Go through the listing below and retype exactly the lines starting at the one with "font-size: 12px ->" and ending at the one with "color: #1d4ed8 ->", skipping pictures.
##### Excerpted records
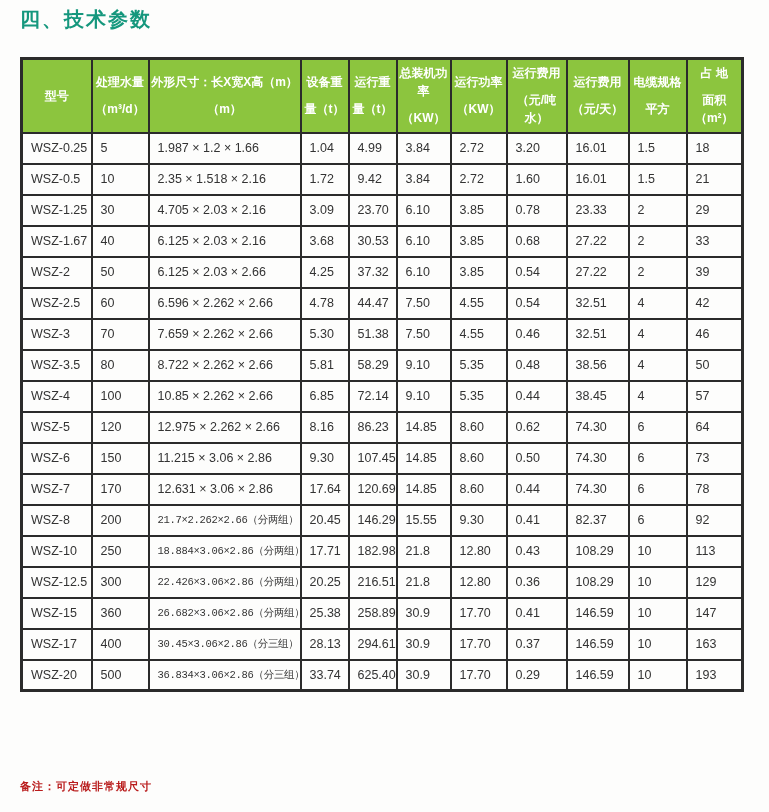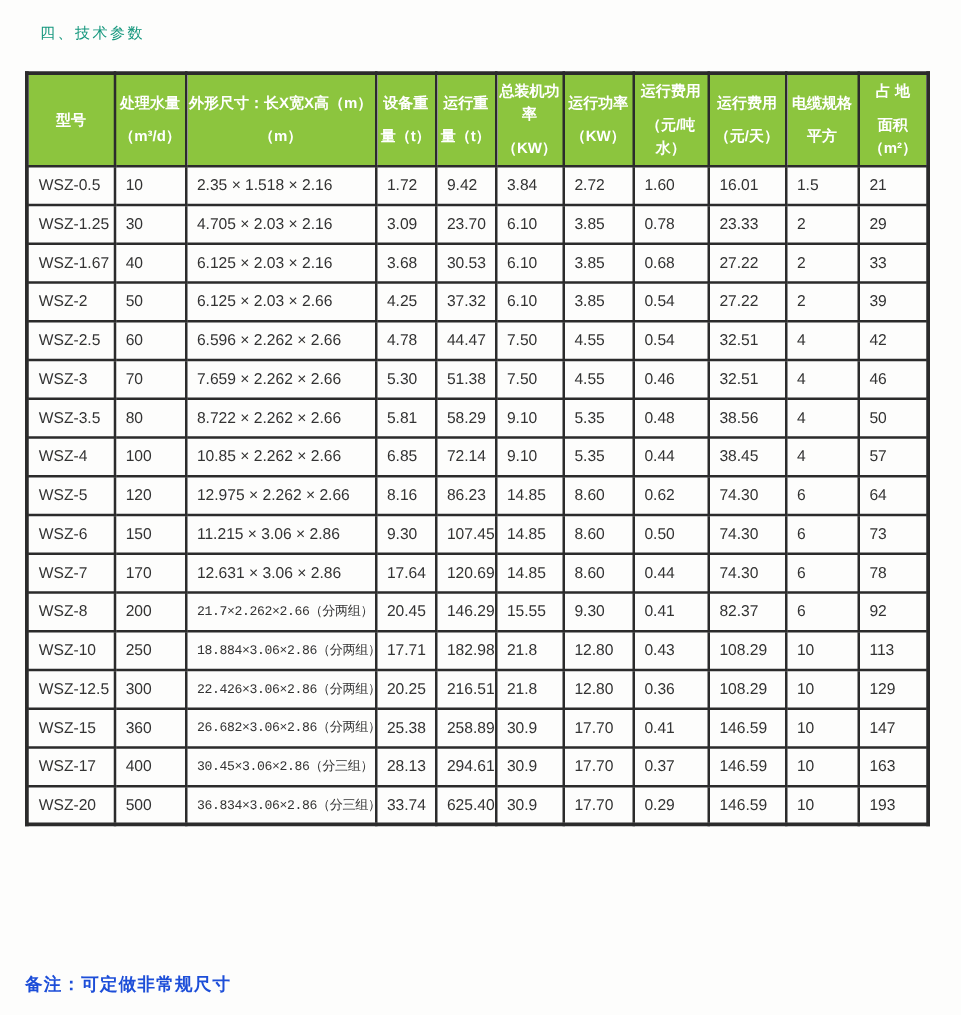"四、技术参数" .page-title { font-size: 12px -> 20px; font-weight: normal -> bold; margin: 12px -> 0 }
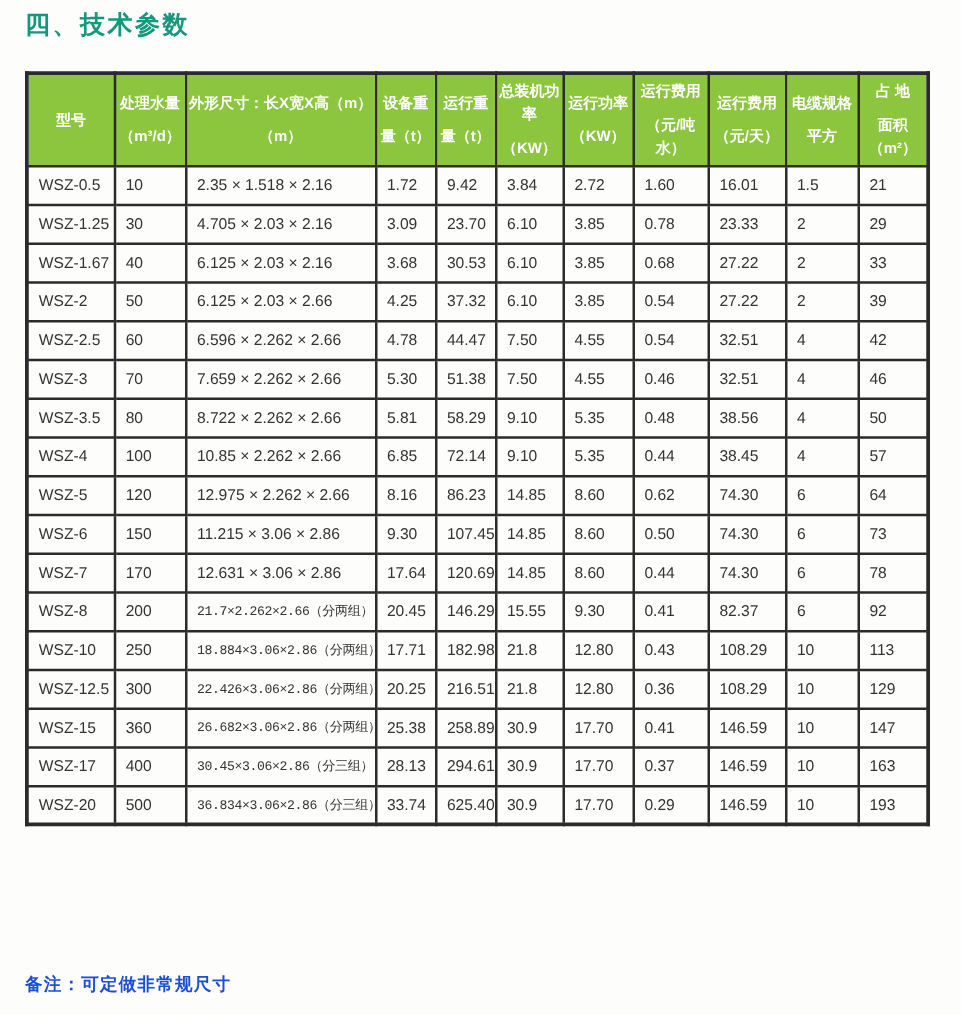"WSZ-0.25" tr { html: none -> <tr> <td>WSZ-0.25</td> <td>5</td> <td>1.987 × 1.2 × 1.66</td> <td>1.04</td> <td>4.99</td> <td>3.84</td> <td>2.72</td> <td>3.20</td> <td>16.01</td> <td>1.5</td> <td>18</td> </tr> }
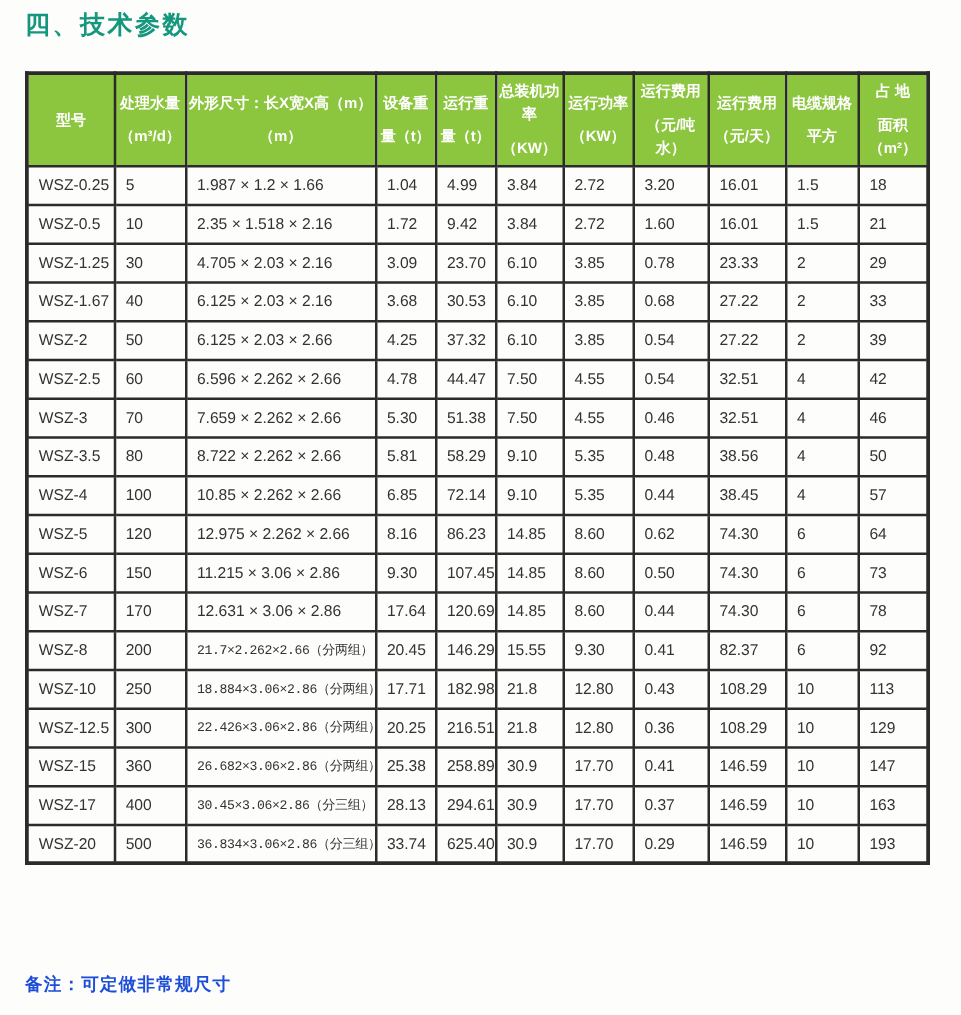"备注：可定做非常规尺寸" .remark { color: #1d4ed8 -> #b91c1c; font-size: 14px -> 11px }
##########
##### Excerpted records
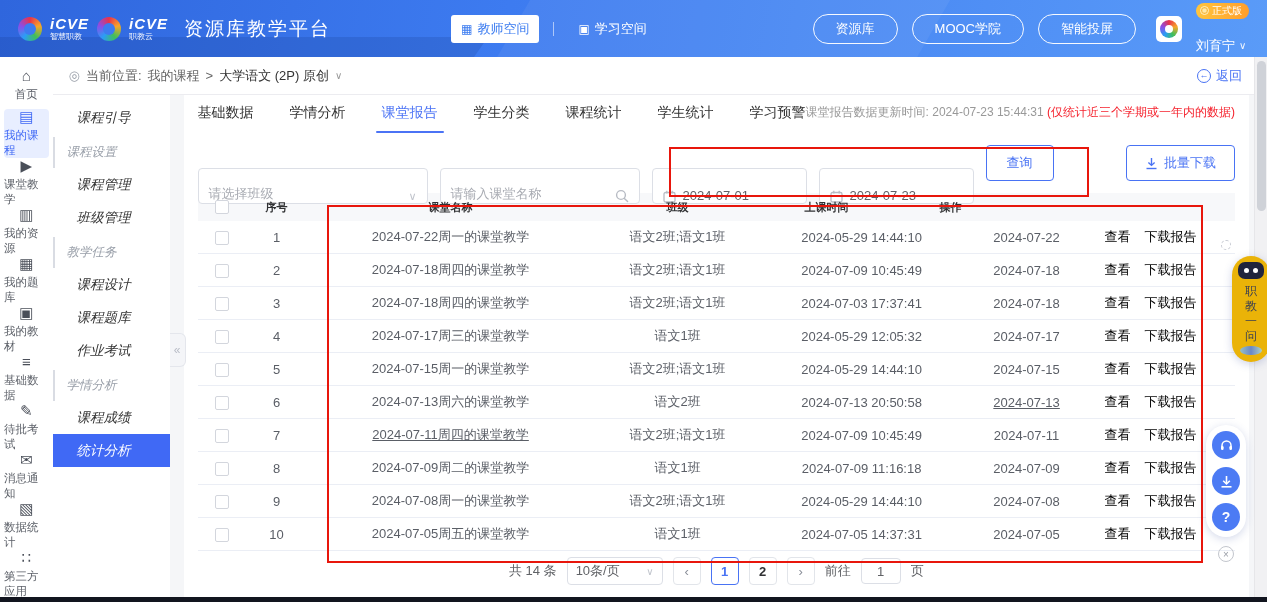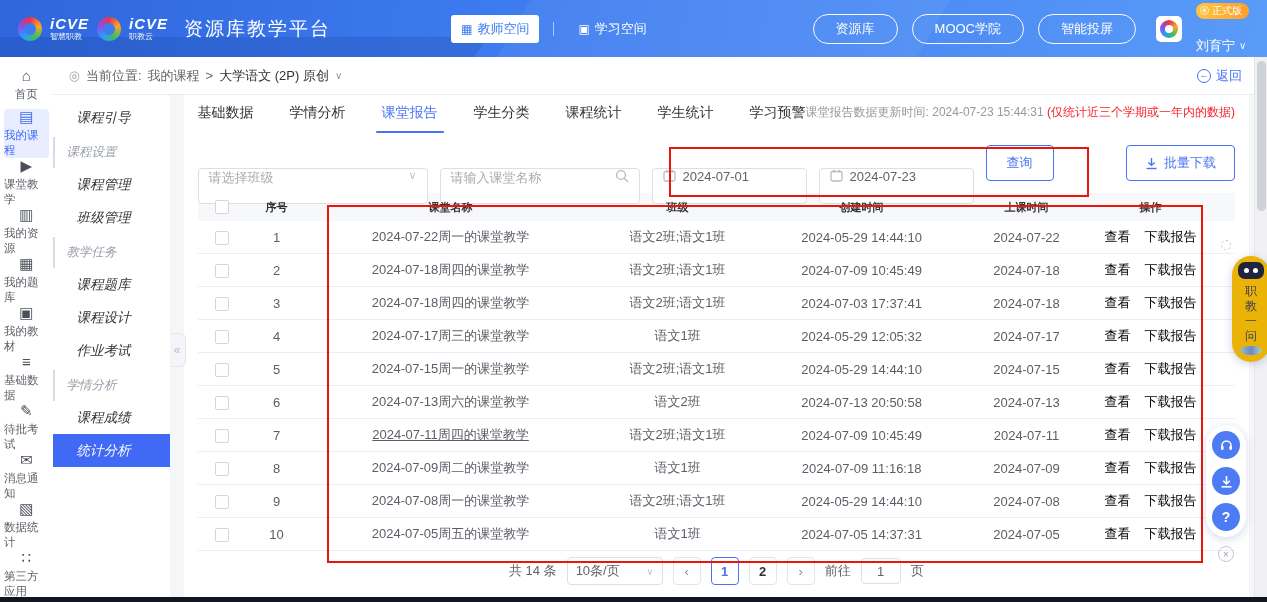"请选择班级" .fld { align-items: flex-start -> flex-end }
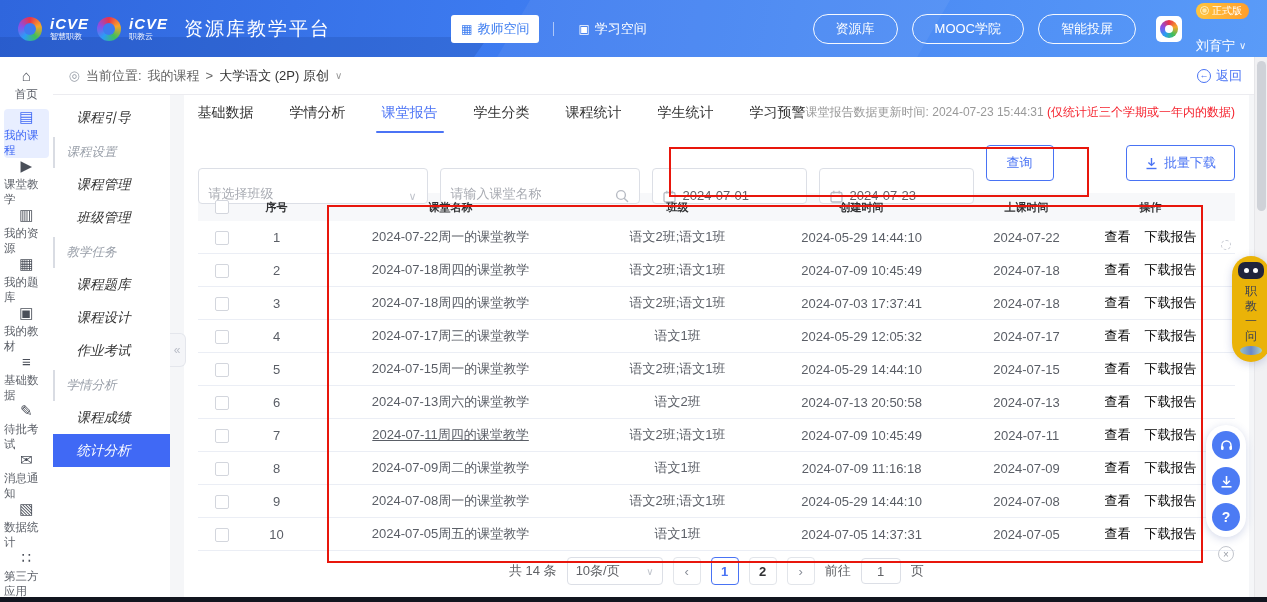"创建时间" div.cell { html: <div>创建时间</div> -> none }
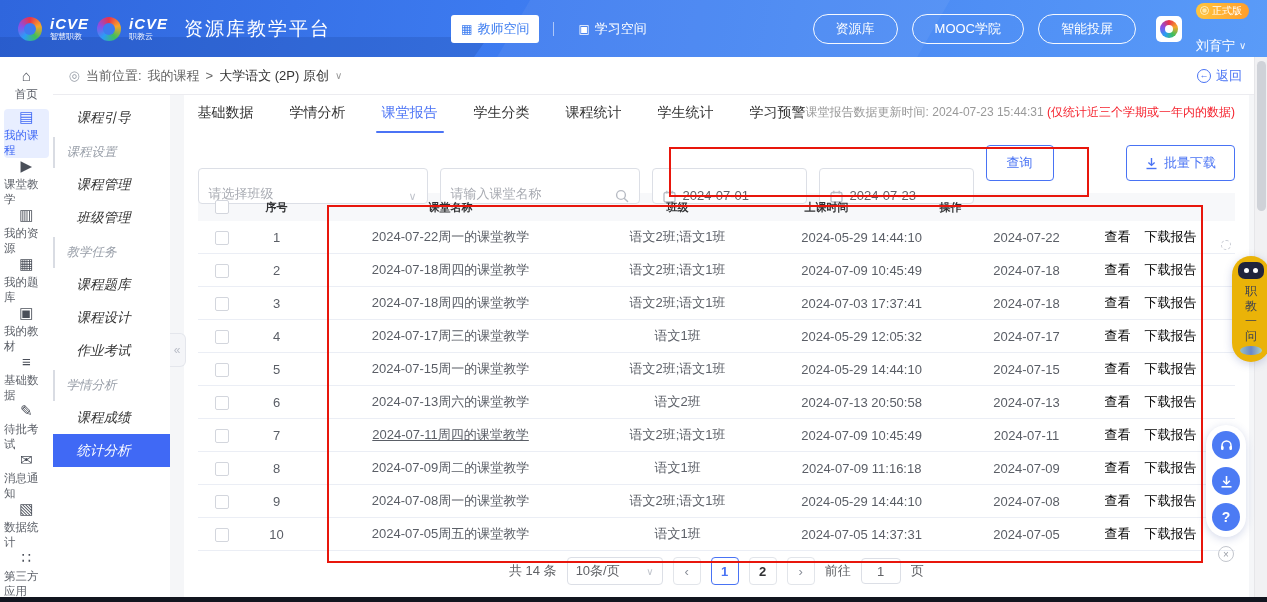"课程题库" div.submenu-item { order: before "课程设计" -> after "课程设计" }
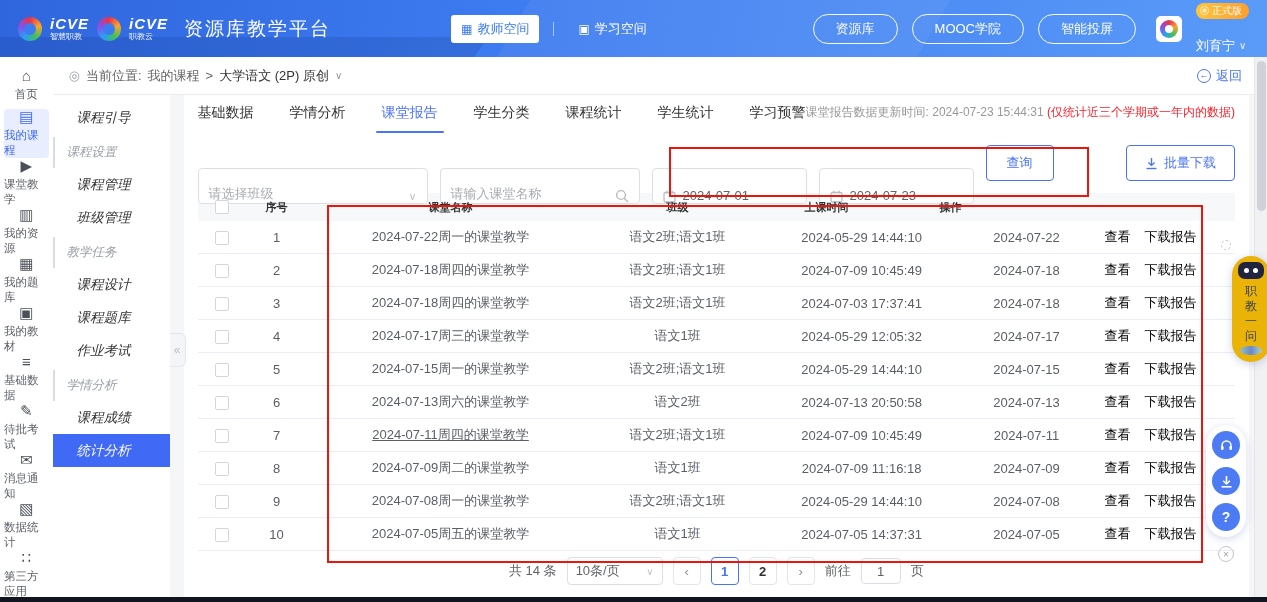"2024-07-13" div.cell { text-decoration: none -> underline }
##########
» **Exercise answer**:
"四、技术参数" .page-title { font-size: 12px -> 20px; font-weight: normal -> bold; margin: 12px -> 0 }
"WSZ-0.25" tr { html: none -> <tr> <td>WSZ-0.25</td> <td>5</td> <td>1.987 × 1.2 × 1.66</td> <td>1.04</td> <td>4.99</td> <td>3.84</td> <td>2.72</td> <td>3.20</td> <td>16.01</td> <td>1.5</td> <td>18</td> </tr> }
"备注：可定做非常规尺寸" .remark { color: #1d4ed8 -> #b91c1c; font-size: 14px -> 11px }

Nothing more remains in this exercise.